Beaucoup plus modeste mais tout aussi somptueuse, la PetersKirche est l’œuvre d’un autre architecte majeur du baroque d’Europe centrale : Lukas von Hildebrandt, formé à Rome auprès de Carlo Fontana et marqué par les réalisations d’un Guarini. Il se distingue d’un Fischer von Erlach en privilégiant les surfaces ondulantes et les enchevêtrements d’espaces aux dépens de volumes clairement définis. L’église fut construite entre 1703 et 1733 à l’emplacement de la première église chrétienne de Vienne et consacrée à la sainte Trinité.

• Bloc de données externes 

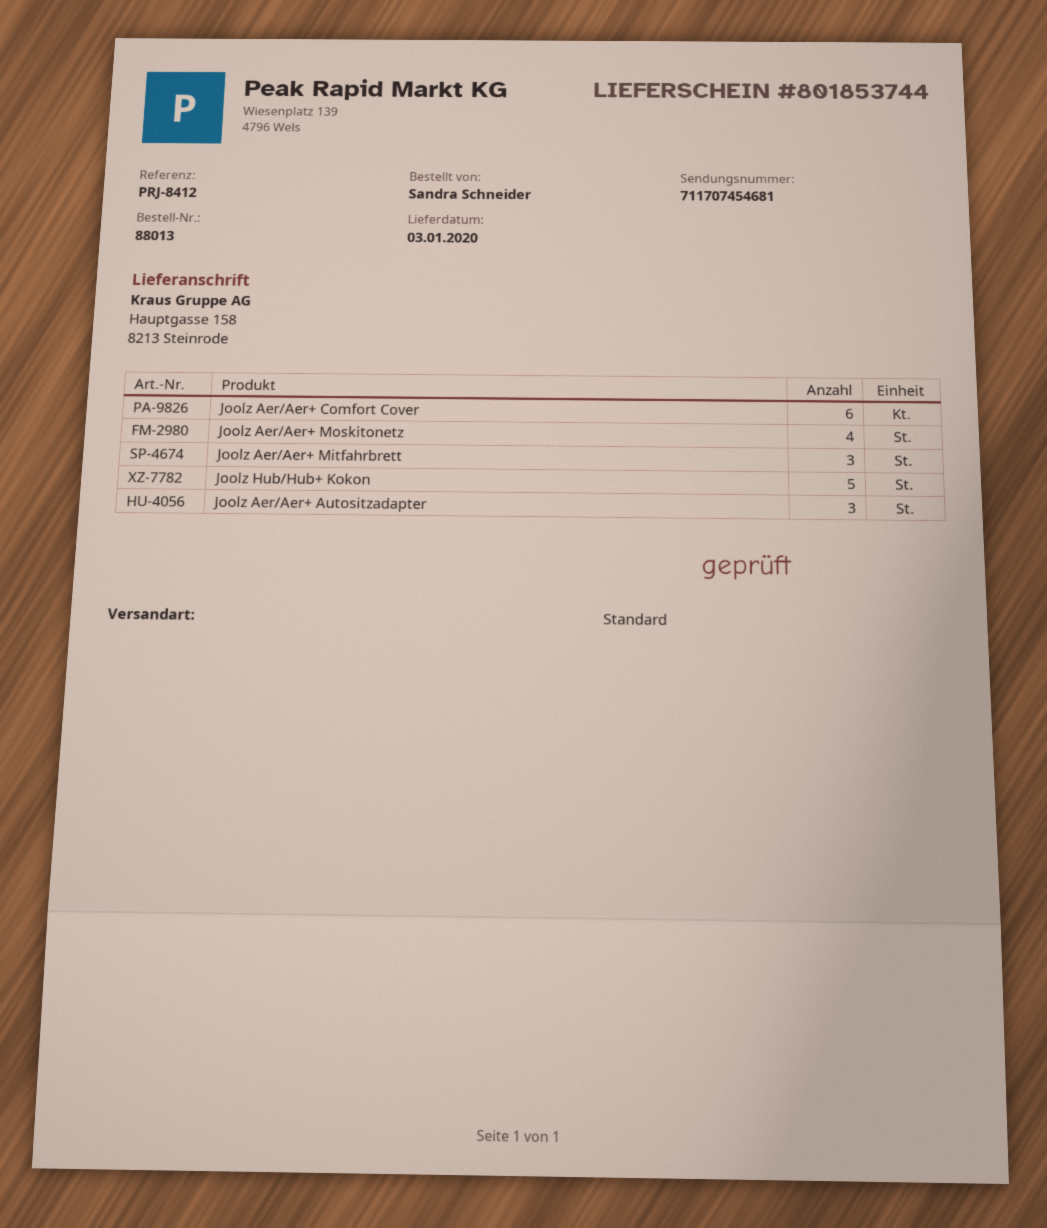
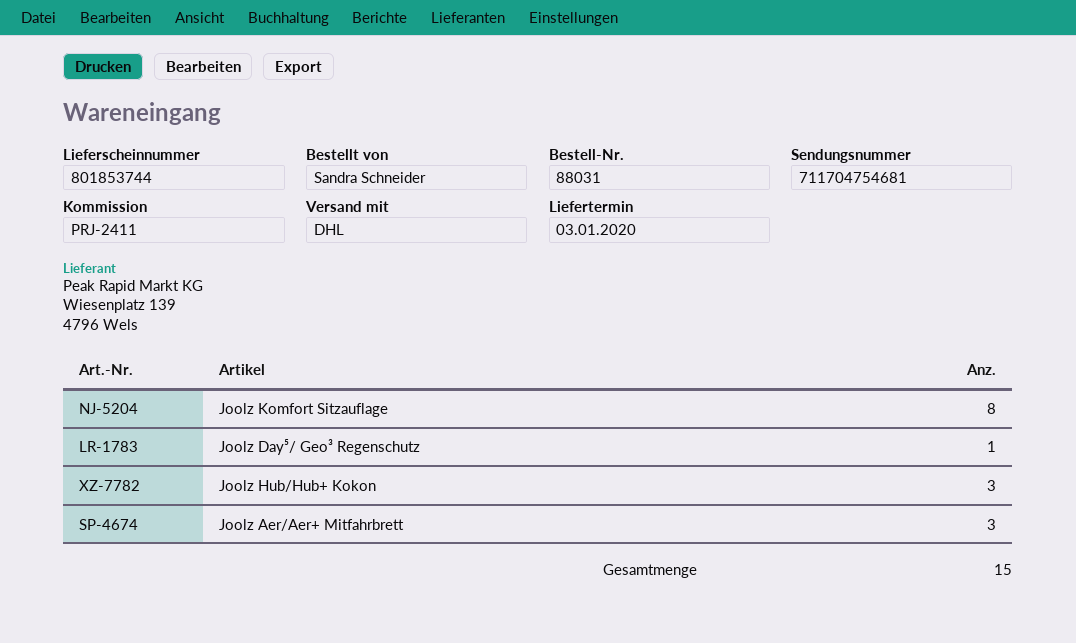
order number: 88013 -> 88031
reference: PRJ-8412 -> PRJ-2411
shipping method: standard -> DHL
tracking number: 711707454681 -> 711704754681
Joolz Aer/Aer+ Comfort Cover: 6 -> none
Joolz Aer/Aer+ Moskitonetz: 4 -> none
Joolz Hub/Hub+ Kokon: 5 -> 3
Joolz Aer/Aer+ Autositzadapter: 3 -> none
Joolz Komfort Sitzauflage: none -> 8
Joolz Day⁵/ Geo³ Regenschutz: none -> 1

La coupole est également ornée à fresque par Johann Michael Rottmayr (Assomption) tandis que le maître-autel, richement stuqué et œuvre d’un spécialiste de l’illusionnisme, Antonio Galli-Bibiena, est centré sur st Pierre et st Jean guérissant un paralytique à la porte du temple de Jérusalem peint par Altomonte.
L’Annakirche, édifice gothique du XVe siècle remanié à l’époque baroque (1629-33) après l’installation d’un noviciat jésuite à proximité, présente un espace intérieur unifié des plus harmonieux avec un plafond peint à fresque en 1751 par Daniel Gran et Franz Josef Wiedon et représentant, sur les retombées les vertus (Justice, Piété, Tempérance, Foi, Espoir, Charité), au centre la gloire de St Anne, la gloire de Marie, mère de Dieu avec la chute des anges rebelles et Jésus envoyé par son Père pour le sa lut du monde, au-dessus de l’autel l’œil de la providence et des putti incarnant les différents continents et évoquant le rôle missionnaire des jésuites.
Vienne dispose toutefois d’une véritable Jesuitenkirche bâtie sur le modèle du Gesù de Rome entre 1624 et 1631 à proximité de l’Université et réaménagée en 1703-1705, par Andrea Pozzo. Ce-dernier est l’auteur de la façade baroque relativement austère qui contraste avec le fastueux décor intérieur du plafond, de la coupole en trompe l’œil à la gloire de l’Eglise triomphante de la réforme catholique, des piliers de faux marbre et colonnes torsadées ou corinthiennes à chapiteaux ou angelots dorés.
Sur la place Am Hof se dresse la majestueuse façade baroque de l’église des Neuf-Chœurs-des-Anges (Kirche Am Hof), fondation du Carmel à la fin du XVIe siècle. L’édifice, bâti par le génois Antonio Carlone et flanqué d’un oratoire et d’un couvent, propose une disposition singulière de par son vaste balcon à balustrade où fut proclamée en 1810 la dissolution du saint Empire germanique et qui permet d’animer la façade de fenêtres et de pilastres sans perdre sa cohérence. Enfin, quelque peu à l’écart, se dresse la délicate Piaristenkirche, achevée en 1777 par Johann Lukas von Hildebrandt et qui propose, à l’extérieur, une belle façade de transition entre baroque et classique encadrée de deux gracieux clochers, à l’intérieur, un beau décor de fresque et de stucs.